A little positivity can go a long way, but we all have to be aware of our limits in regards. If you’re always praising others and doing your best to promote nothing more than good vibes you might be falling behind in some serious ways.
There is nothing wrong with choosing happiness over sadness when possible but sometimes you have to accept the negative emotions before you and allow yourself to feel them before you can actually move forward. A study from back in 2016 actually noted that expressing our negative emotions helps us to adapt and works to improve our overall psychological health. While it might sometimes be a bit much, being able to express what we need to express when we need to express it is part of the human experience.
Bottling your emotions or only expressing yourself when you’re alone won’t do you any good. You need to address negative emotions as they come forth within your being. Locking them away and refusing to deal with them will only bring you down in the long-run.

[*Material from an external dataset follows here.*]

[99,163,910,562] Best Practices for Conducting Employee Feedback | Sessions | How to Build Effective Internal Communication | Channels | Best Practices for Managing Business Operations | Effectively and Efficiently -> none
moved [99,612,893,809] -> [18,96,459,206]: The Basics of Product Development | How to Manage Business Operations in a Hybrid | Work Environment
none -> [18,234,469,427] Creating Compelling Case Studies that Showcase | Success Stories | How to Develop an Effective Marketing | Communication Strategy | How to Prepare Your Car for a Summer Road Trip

In regards to this toxic positivity Psychology Today wrote as follows on their website:
The phrase “toxic positivity” refers to the concept that keeping positive, and keeping positive only, is the right way to live your life. It means only focusing on positive things and rejecting anything that may trigger negative emotions. But that sounds pretty good, right? Not so fast.
When you deny or avoid unpleasant emotions, you make them bigger. Avoiding negative emotions reinforces this idea: Because you avoid feeling them, you tell yourself that you don’t need to pay attention to them. While you are trapped in this cycle, these emotions become bigger and more significant as they remain unprocessed. But this approach is simply unsustainable. Evolutionarily, we as humans cannot program ourselves to only feel happy.

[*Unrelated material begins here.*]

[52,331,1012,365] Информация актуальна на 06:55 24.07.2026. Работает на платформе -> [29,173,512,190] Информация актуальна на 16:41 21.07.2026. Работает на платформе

By avoiding difficult emotions, you lose valuable information. For example, when you are scared, your emotions are telling you, “Be aware of your surroundings.” Emotions themselves are information; They give you a snapshot of what is going on at a given moment, but they don’t tell you exactly what to do or how to react. For example, if I am afraid of a dog and I see one up ahead on the sidewalk, that doesn’t mean I have to cross the street; it just means that I perceive the dog as a potential threat. Once a person identifies the emotion, he or she decides whether they want to avoid the dog or face the fear.
When people don’t pay attention to negative feelings, and then come across to others like they don’t have them, it makes them less approachable and relatable. These people probably give off the impression that they don’t have any problems, which most people can intuit is not the case. You might find such a person annoying or difficult to connect with. Imagine trying to have a meaningful relationship with someone who ignored sadness or anxiety.
It’s okay to not be okay sometimes and the sooner we realize that the better. We are only human and sometimes we aren’t able to pick ourselves back up as quickly as we would like to. Don’t be afraid to express yourself in the ways you need to.